The saints covered in this book cover a wide range of history, and each person is placed in his or her historical and geographical context, which as a historian I really appreciated. It lets the reader know a little more about the forces that shaped the person and the types of things going on in the world at the time. Along with well-known saints like Christopher, Ignatius of Loyola, Francis of Assisi, Thomas Becket (whose name was never Thomas à Becket, as I discovered), and Patrick, we also get tales of lesser-known saints such as Fabiola, Columba, Pelagia, Genesius, and Margaret of Cortona. And as a Russophile and someone whose field of expertise in history is Russian history, I especially enjoyed the chapters on St. Olga and her grandson St. Vladimir. Who would have ever known that the woman revered for bringing Christianity to Russia started out as a mass murderer and that her grandson, who brought to fruition what Olga had started, was a rapist, the proud owner of a huge harem, and a practioner of human sacrifice? (I'd already known he committed fratricide, but not those other things!) Some of my other favorites included St. Camillus (who, after he mended his ways, brought modern humane health care and hospitals to Rome), St. John of God (who also was a pioneer in the field of health care in an age where many hospitals were just places people went to die, with little care given to their humane treatment or attempts made to help them to recover), St. Peter Claver (who ministered to the slaves brought to the New World, one of the few people to treat them with kindness and like human beings instead of animals or dirty sub-humans), and St. Moses the Ethiopian (who went from fearsome warrior to a monk and a pacifist).

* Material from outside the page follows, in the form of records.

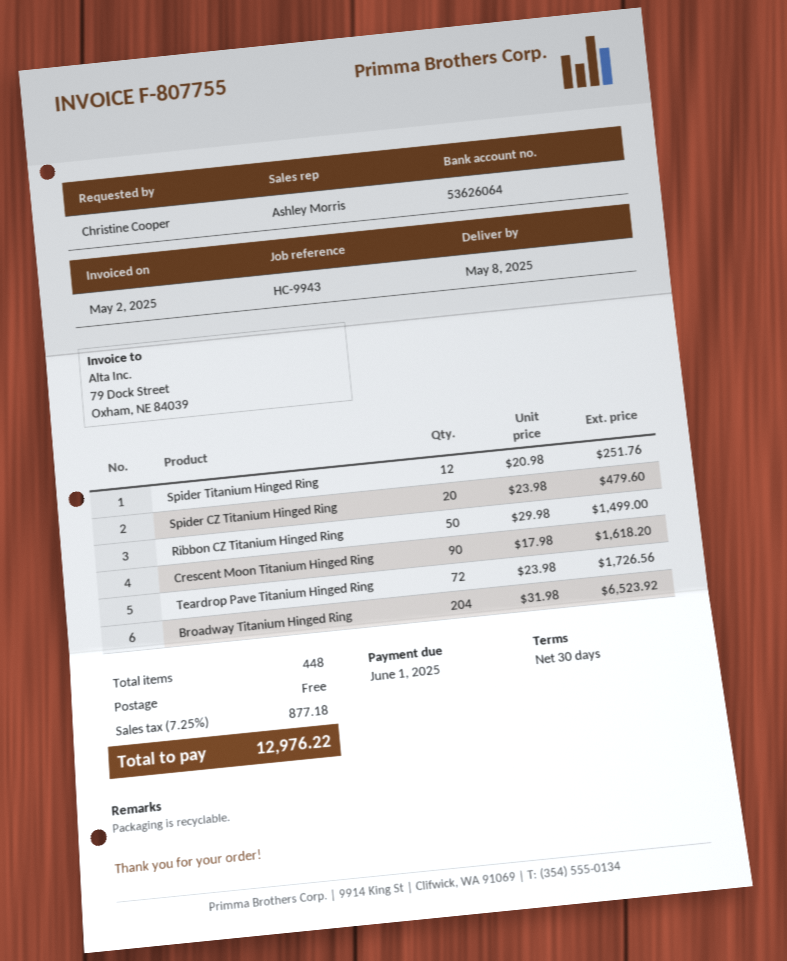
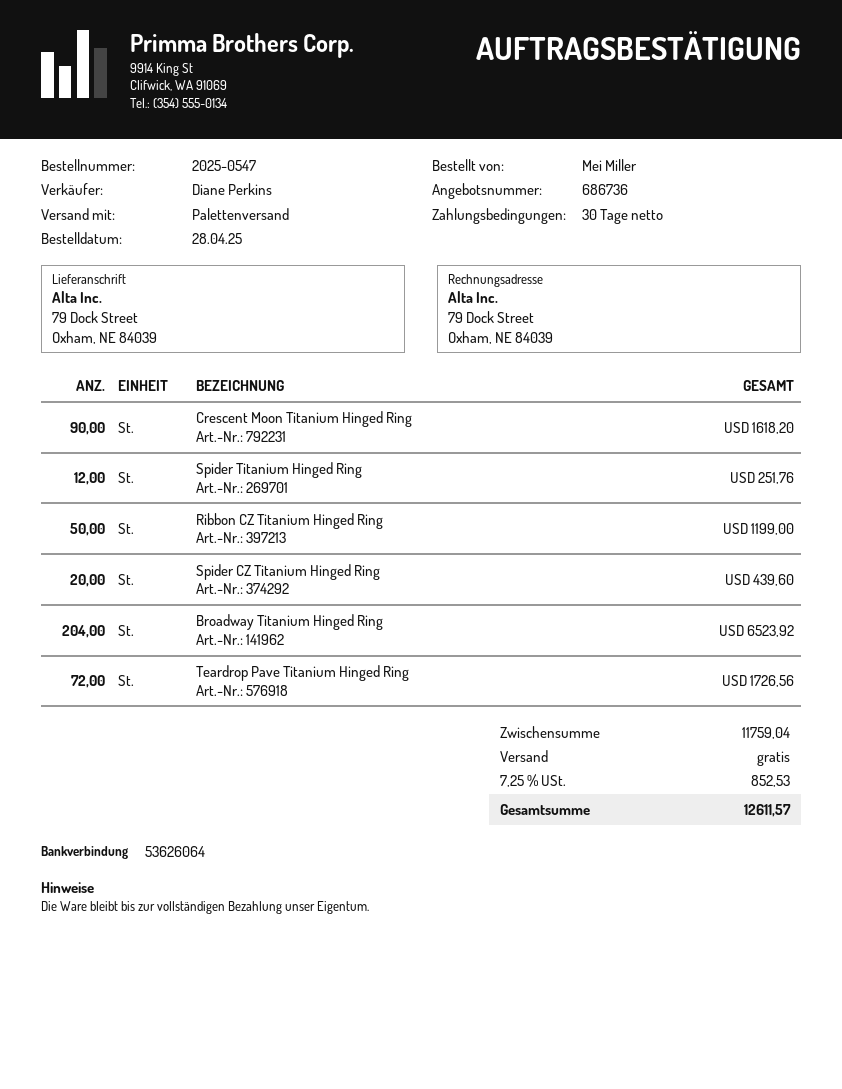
ordered by: Christine Cooper -> Mei Miller
sales rep: Ashley Morris -> Diane Perkins
Spider CZ Titanium Hinged Ring: 20 for 479.60 -> 20 for 439.60
Ribbon CZ Titanium Hinged Ring: 50 for 1499.00 -> 50 for 1199.00
tax: 7.25% = 877.18 -> 7.25% = 852.53
total: 12976.22 -> 12611.57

Some people find it preferrable to whitewash over the faults of important people, as though someone the likes of a saint can do no wrong, or as though someone might feel influenced to imitate those same bad behaviors, but these saints seem more interesting as people because both their faults and their positive attributes are described. If a mass murderer, a lover of blood sports, a gang leader, a war-monger, a Viking, and a practioner of human sacrifice can not only completely turn their lives around but also make the cut as saints, it gives hope to people whose sins and imperfections suddenly don't seem that awful in comparison.